Usai dengan itu, dia menghirup napas dalam-dalam, seolah pembicaraan singkat dengan Irene barusan sangat menguras energi baiknya.
Diurutnya pelipisnya.
Dia terkaget setengah mati ketika berbalik badan.
Hampir saja dia terjatuh.
Tangan Vino terulur, menangkap pinggangnya.
Klara langsung menstabilkan posisi berdirinya dan menyingkirkan tangan Vino dari pingganggnya. Bak Seorang Pencuri yang waspada akan kemungkinan buruk, pandangan mata Klara langsung menjelajah ke sekitarnya.

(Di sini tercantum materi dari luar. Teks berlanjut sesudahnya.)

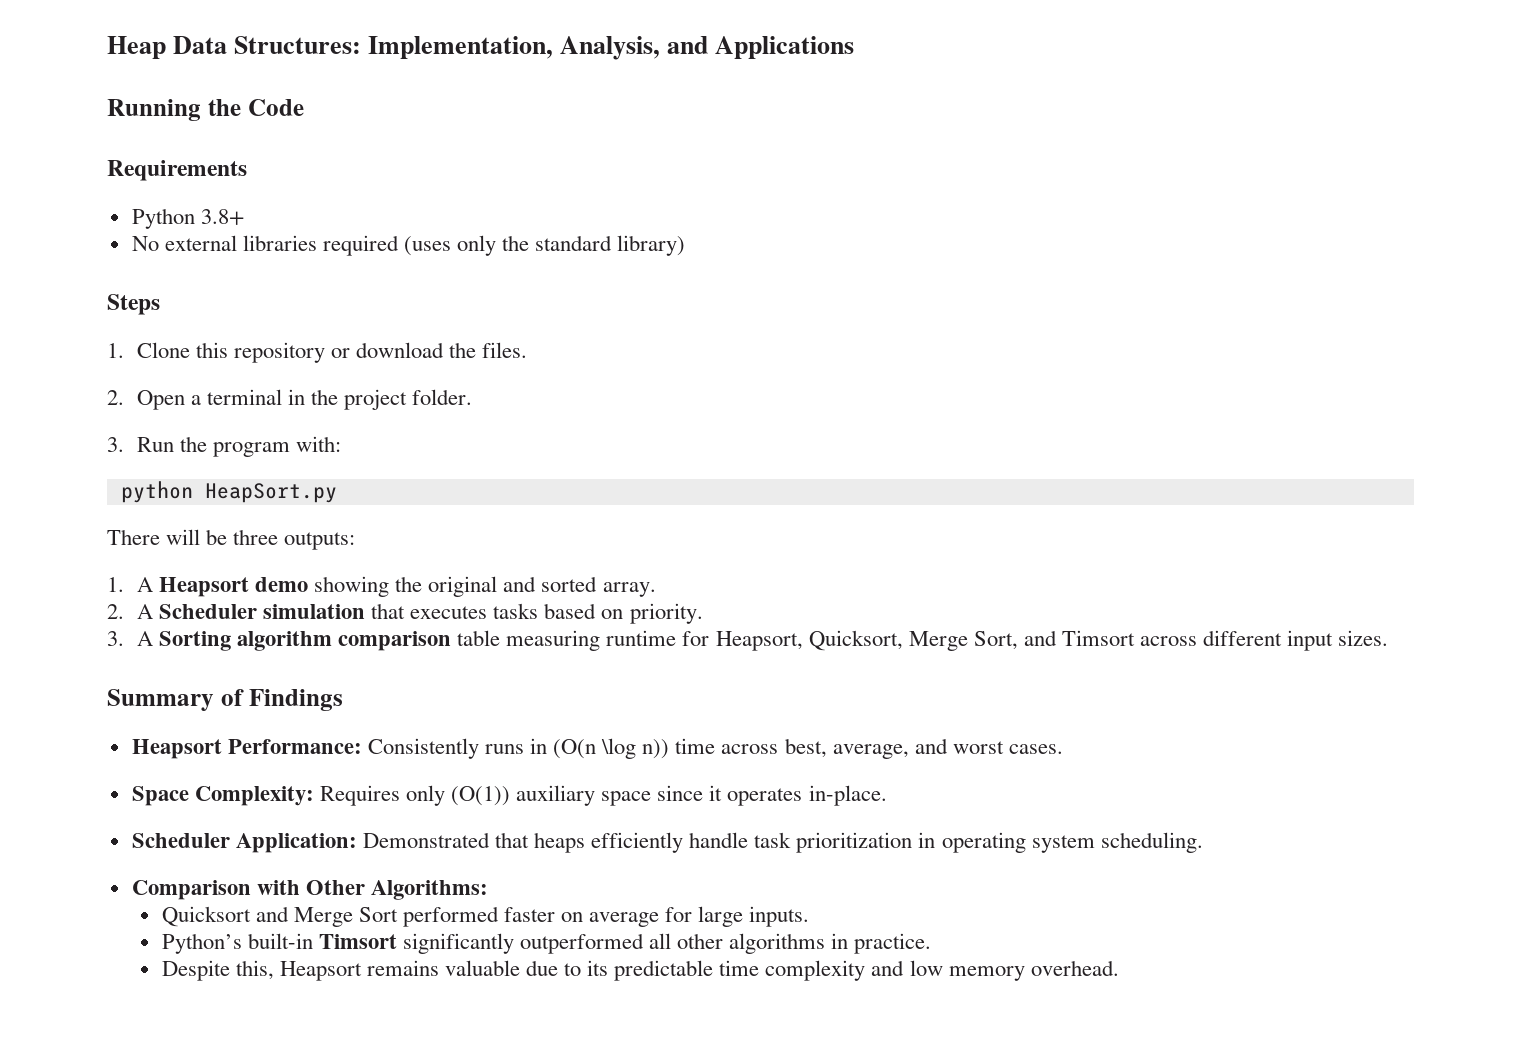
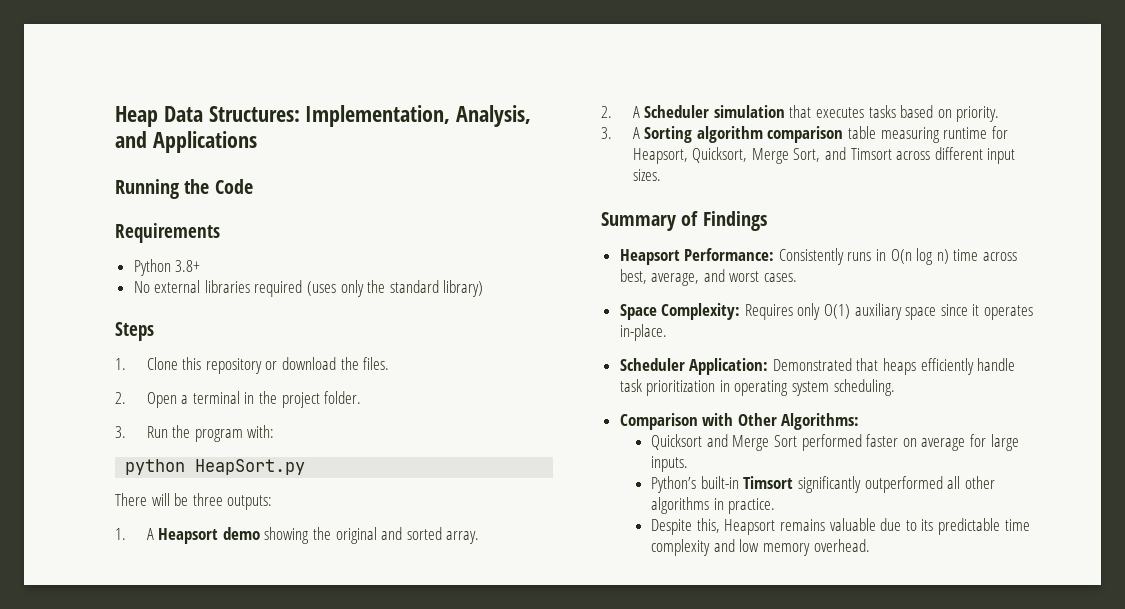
- Heapsort Performance: Consistently runs in (O(n \log n)) time across best, average, and worst cases.
+ Heapsort Performance: Consistently runs in O(n log n) time across best, average, and worst cases.
- Space Complexity: Requires only (O(1)) auxiliary space since it operates in-place.
+ Space Complexity: Requires only O(1) auxiliary space since it operates in-place.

Syukurlah, nggak ada Siapa-Siapa di sini, batin Klara lega.
“Kamu ngapain ada di sini?”
“Nyusul kamu. Habis tadi aku cari-cari di dalam nggak kunjung ketemu.”
“Oh. Ada apa? Ada masalah?”
Vino menggeleng.
“So far so good. Semuanya masih on the track.”
“Oh, bagus itu.”
Vino mengusap pipi Klara lalu dengan gerakan singkat mendaratkan sebuah kecupan mesra di sana.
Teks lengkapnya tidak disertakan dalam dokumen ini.